All of this leaves us with a film that mashes up Jaws,
and Piranha, and Deep Blue Sea, starring a bunch of handsome hunks and
hunkesses who look good, but can't act, and get the chance to be heroic, or scream their heads off when required, which really isn't often
enough, as all in all there is insufficient blood or guts or ripped up shark victims to hold the interest even with plenty of scenes in
half-flooded corridors - watch out for that fin!
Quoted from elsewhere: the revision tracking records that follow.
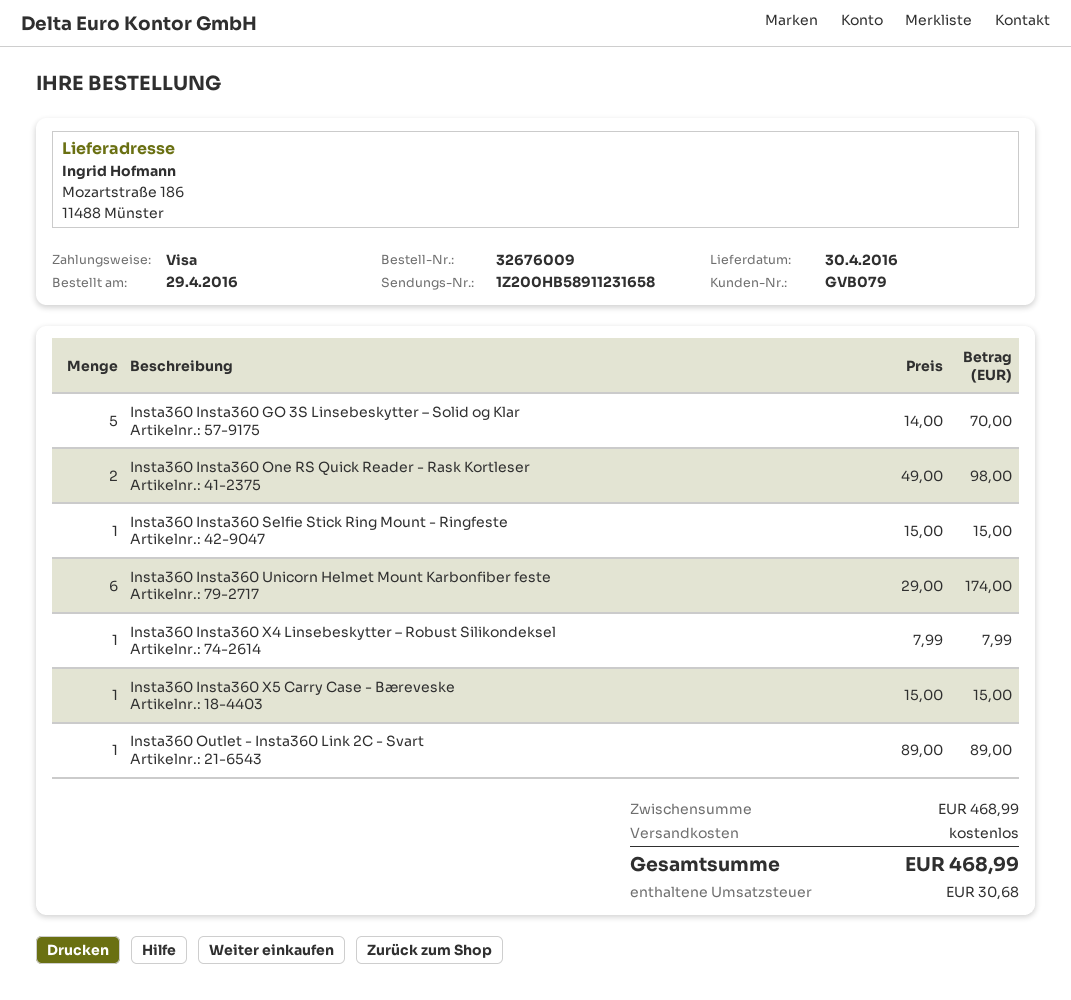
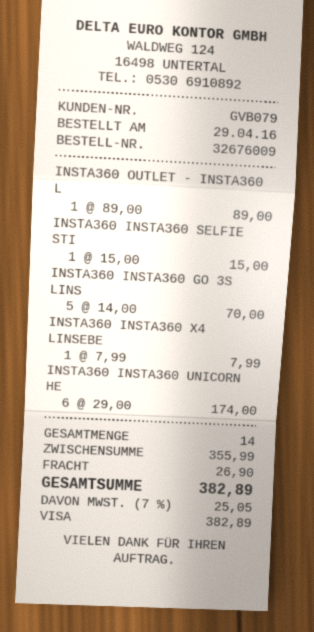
Insta360 Insta360 One RS Quick Reader - Rask Kortleser: 2 x 49.00 = 98.00 -> none
Insta360 Insta360 X5 Carry Case - Bæreveske: 1 x 15.00 = 15.00 -> none
subtotal: 468.99 -> 355.99
shipping: 0.00 -> 26.90
tax: 30.68 -> 25.05
total: 468.99 -> 382.89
The writing and directing and acting are all on a par with the special effects which are pretty ropey. It's not very fast, it's unintentionally
funny, it's rubbish in a harmless sort of way, and reasonable entertainment if you are watching with friends and industrial quantities of alcohol
which make it okay to root for the sharks, after all, it's not their fault they ended up in such a bad movie without the prospect of a pop star
to munch on.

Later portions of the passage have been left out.